Difference on dotted notation vs dictionary

oskrdt · February 5, 2021, 6:31pm

I'm using a python script to populate data to elasticsearch using pandas to transform the data before the population.
I was creating columns on pandas using dotted notation expecting that the elasticsearch index process wold transform the dotted notation into JSON dictionary, but it seems the fields are contained as individual fields on the _source called by the same dotted notation.

Example: I have the following on python

{
    "user.name": "Username",
    "user.email": "email@domain.com"
}

and I was expecting the index process to transform it to

{
    "user": {
        "name": "Username",
        "email": "email@domain.com"
}

Is there any real difference having individual dotted fields or nested dictionaries on _source?

wylie · February 5, 2021, 6:34pm

You are allowed to use both formats.

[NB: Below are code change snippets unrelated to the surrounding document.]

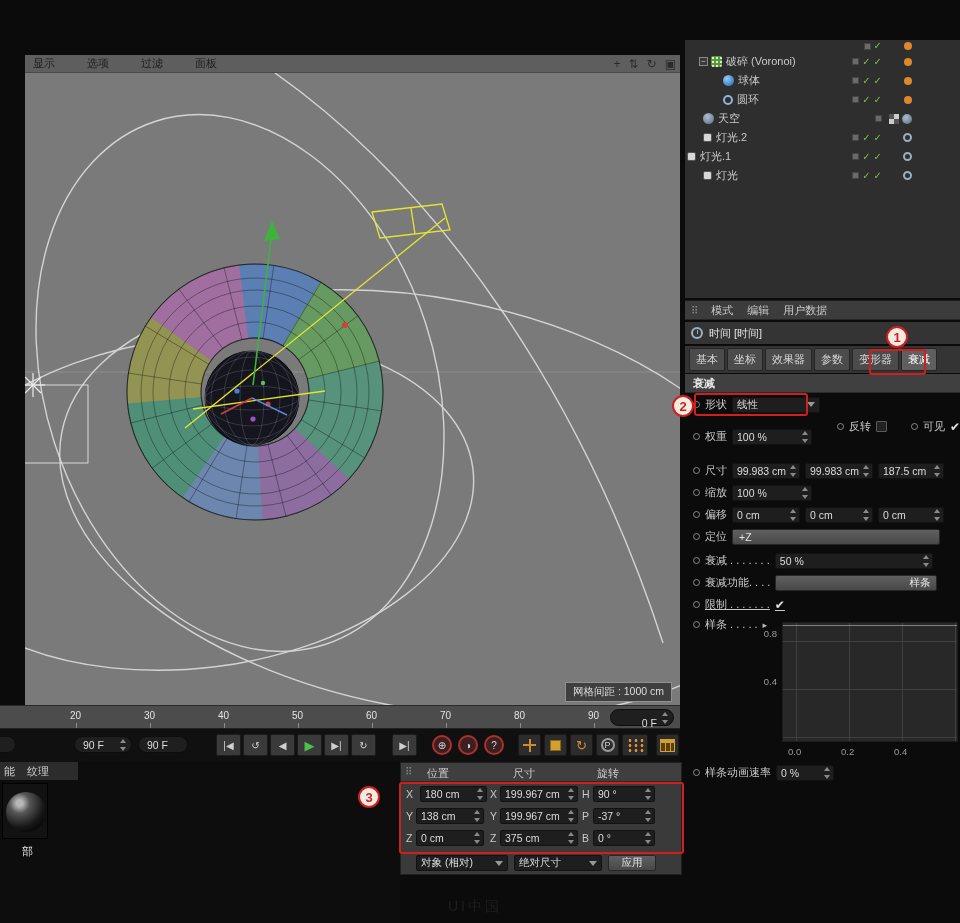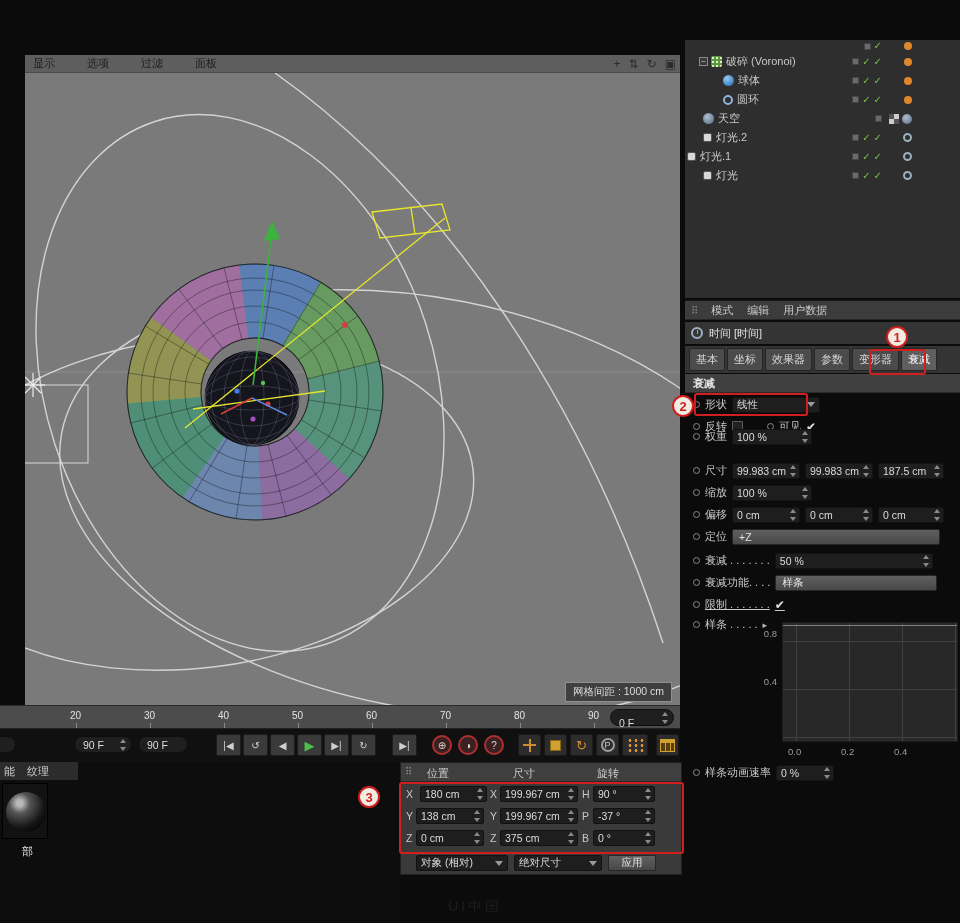--- a/index.html
+++ b/index.html
@@ -388,7 +388,7 @@
         <span>线性</span>
       </span>
     </div>
-    <div class="prow" style="top:416px;">
+    <div class="prow" style="top:416px;justify-content:flex-end;">
       <span class="adot"></span>
       <span class="lbl">反转</span>
       <span class="cb"></span>

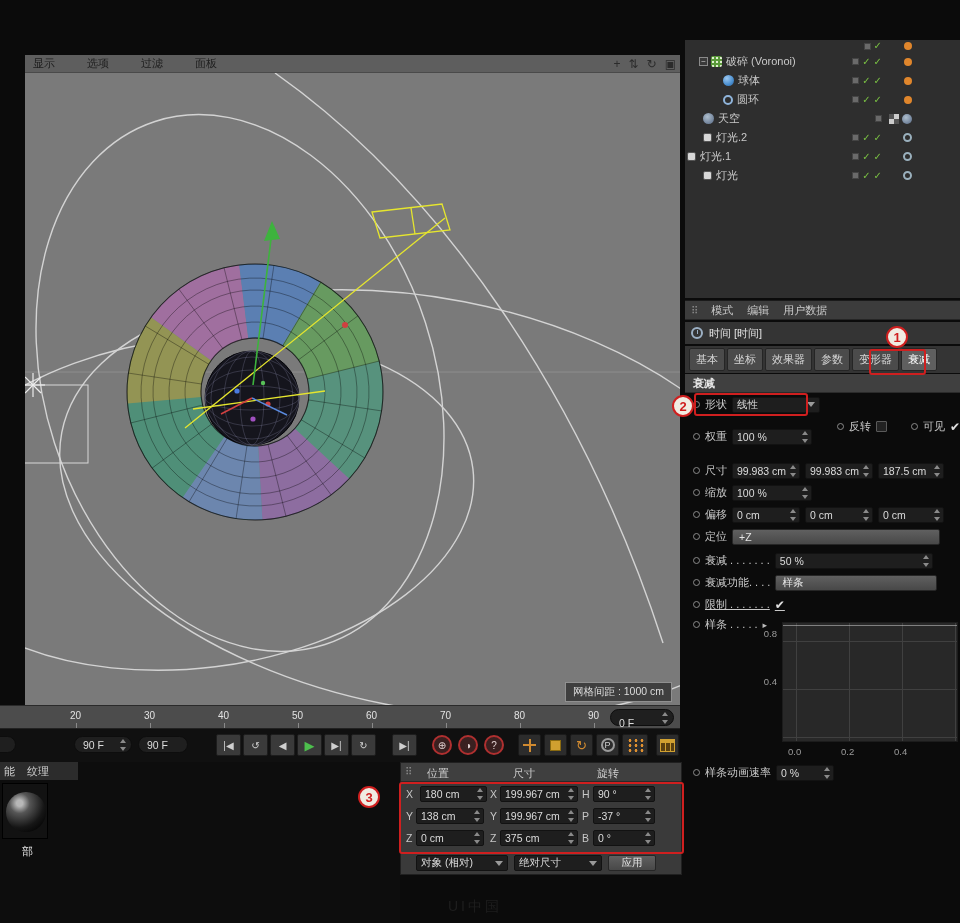--- a/index.html
+++ b/index.html
@@ -463,7 +463,7 @@
     <div class="prow" style="top:572px;">
       <span class="adot"></span>
       <span class="lbl">衰减功能. . . .</span>
-      <span class="gbtn" style="width:162px; justify-content:flex-start;">
+      <span class="gbtn" style="width:162px; justify-content:flex-end;">
         <span>样条</span>
         </span>
     </div>

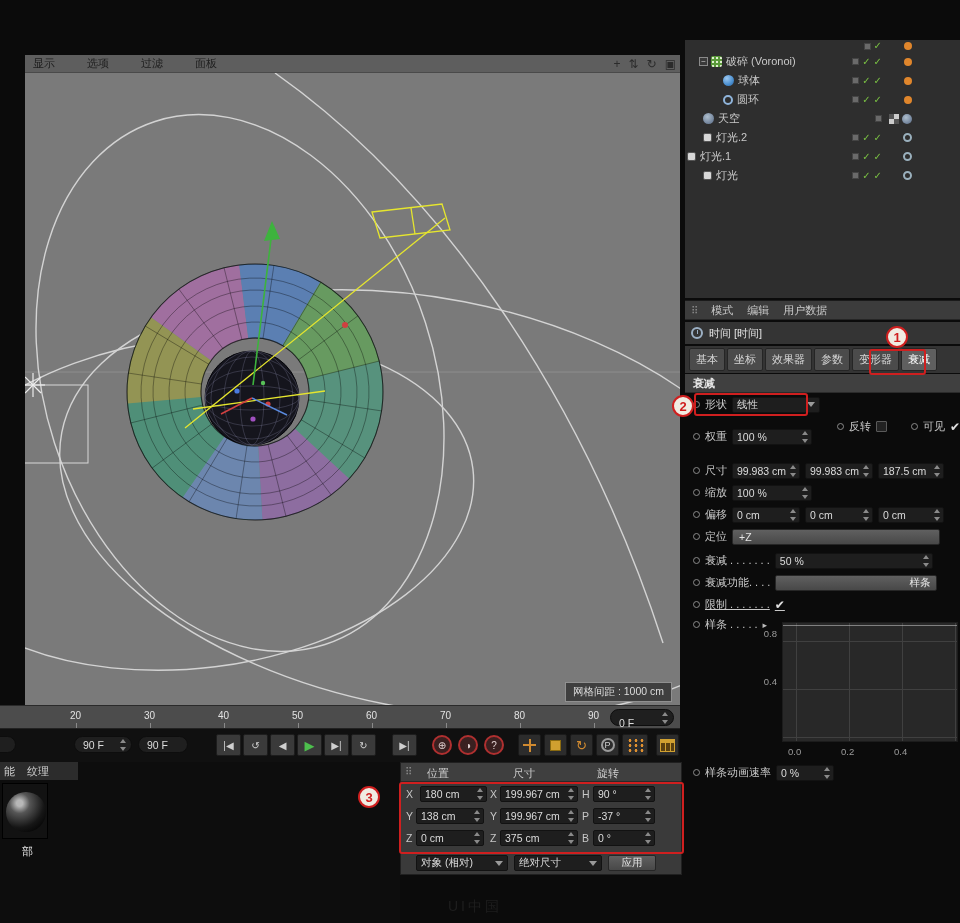--- a/index.html
+++ b/index.html
@@ -93,7 +93,7 @@
 
   
   .ruler { position:absolute; left:0; top:705px; width:680px; height:24px; background:#4c4c4c;
-    border-top:1px solid #2a2a2a; border-bottom:1px solid #222; }
+    border-top:1px solid #2a2a2a; border-bottom:1px solid #222;text-align:right; }
   .tick { position:absolute; top:4px; font-size:10px; color:#e2e2e2; }
   .tick::after { content:""; position:absolute; left:50%; top:13px; width:1px; height:5px; background:#8a8a8a; }
   .pill { display:flex; align-items:center; background:#1f1f1f; border:1px solid #0d0d0d;

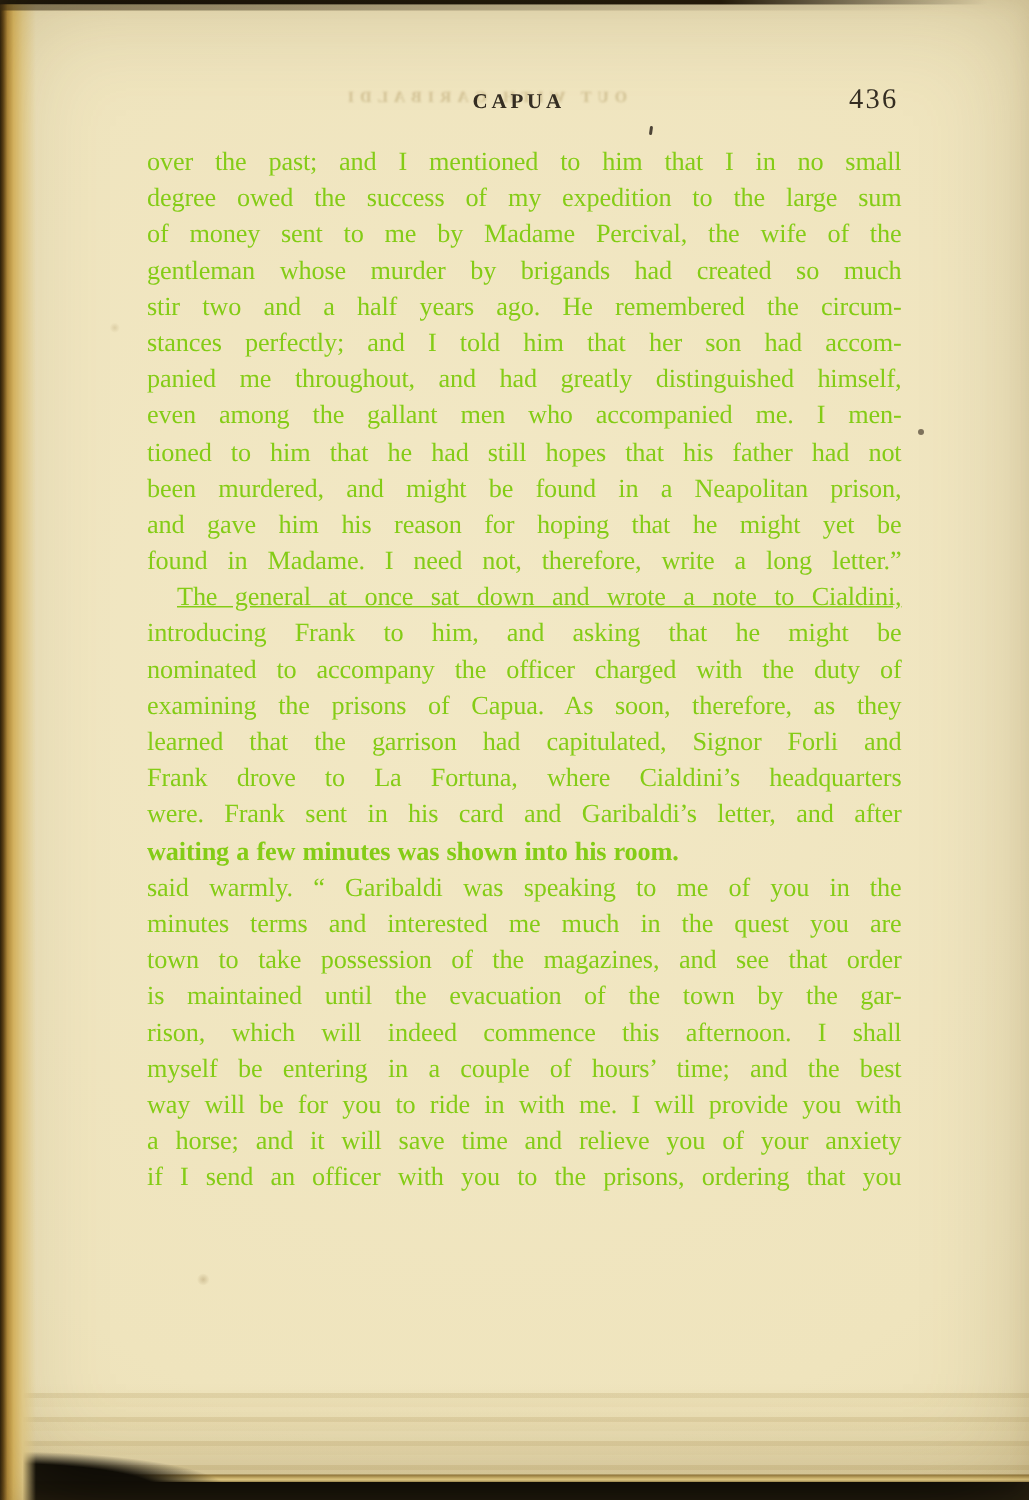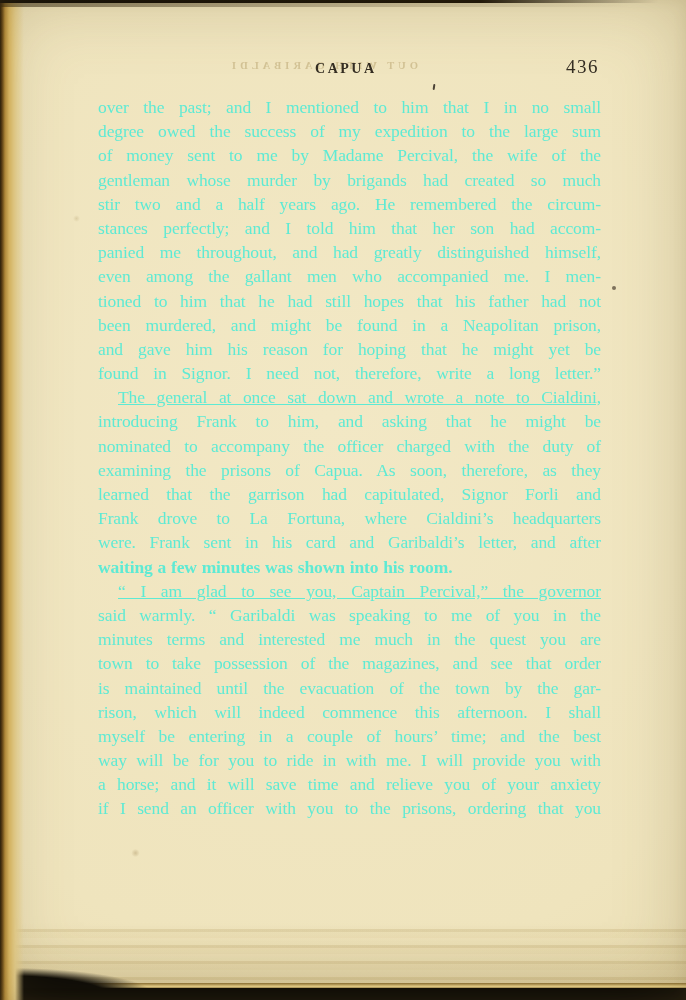--- a/index.html
+++ b/index.html
@@ -55,7 +55,7 @@
   
   .textblock{
     position:absolute;left:98px;top:95px;width:503px;
-    color:#5eead4;
+    color:#84cc16;
     font-size:17.5px;
     letter-spacing:-0.1px;
     word-spacing:0.5px;

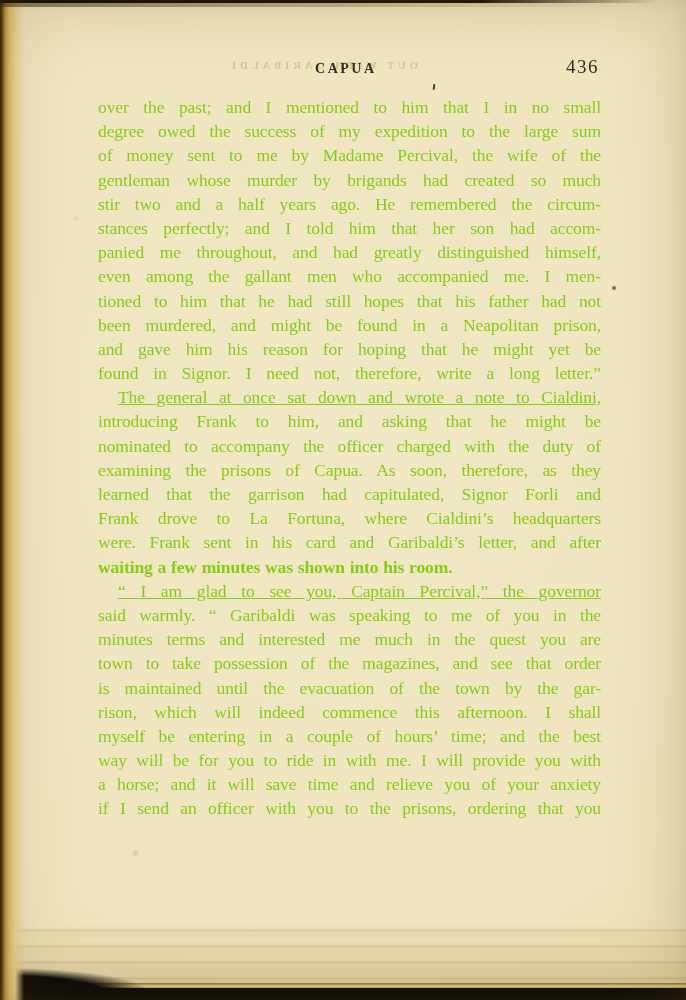--- a/index.html
+++ b/index.html
@@ -100,7 +100,7 @@
       <div class="line">tioned to him that he had still hopes that his father had not</div>
       <div class="line">been murdered, and might be found in a Neapolitan prison,</div>
       <div class="line">and gave him his reason for hoping that he might yet be</div>
-      <div class="line">found in Signor.  I need not, therefore, write a long letter.”</div>
+      <div class="line">found in Madame.  I need not, therefore, write a long letter.”</div>
     </div>
     <div>
       <div class="line indent">The general at once sat down and wrote a note to Cialdini,</div>

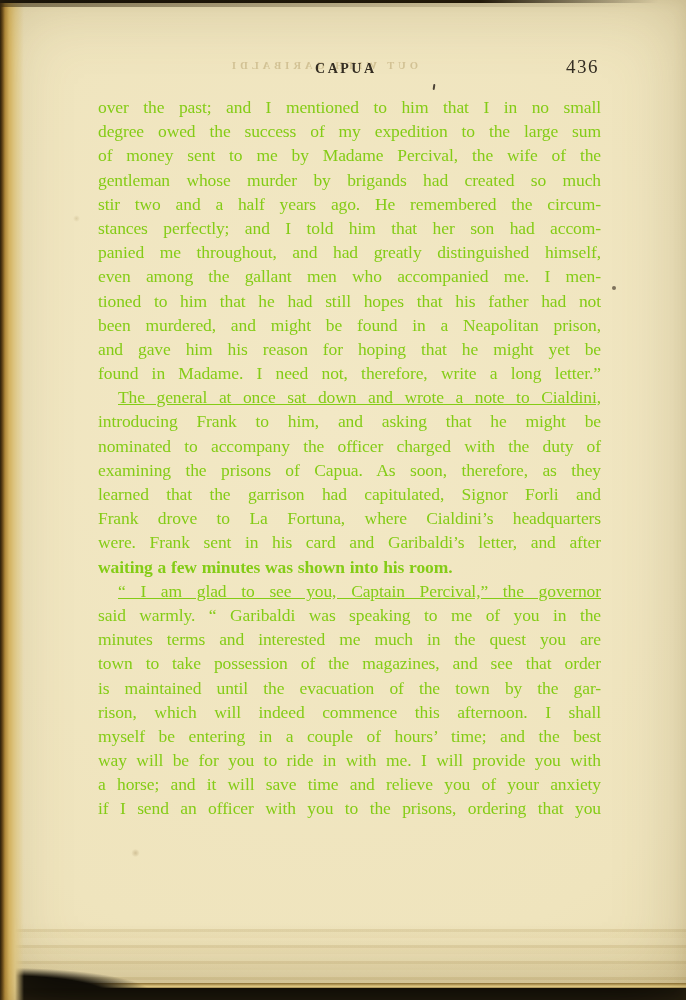--- a/index.html
+++ b/index.html
@@ -113,7 +113,6 @@
       <div class="line flush">waiting a few minutes was shown into his room.</div>
     </div>
     <div>
-      <div class="line indent">“ I am glad to see you, Captain Percival,” the governor</div>
       <div class="line">said warmly.  “ Garibaldi was speaking to me of you in the</div>
       <div class="line">minutes terms and interested me much in the quest you are</div>
       <div class="line">town to take possession of the magazines, and see that order</div>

For fields that get indexed as docvalues, like keyword or numeric types, they will get indexed into docvalues under the dotted path regardless of how _source looks.

The only difference it makes is if you are reading from _source- because _source is the raw data that you sent to Elasticsearch, it's not transformed.

Edit: If you are interested in changing the format automatically, you can set up an ingestion pipeline which uses the dot expand processor

stephenb · February 6, 2021, 3:00am

Hi @oskrdt

Just a comment.

As @wylie noted elasticsearch supports both formats, however as someone in the field that sees lots of data and lots of tools etc.. I would encourage you to look at the dot expander especially if you want to do any further processing in elasticsearch. Also I have found the sub-object (technically not nested, it is an object ) to be more portable / cause less confusion.

system · March 6, 2021, 3:01am

This topic was automatically closed 28 days after the last reply. New replies are no longer allowed.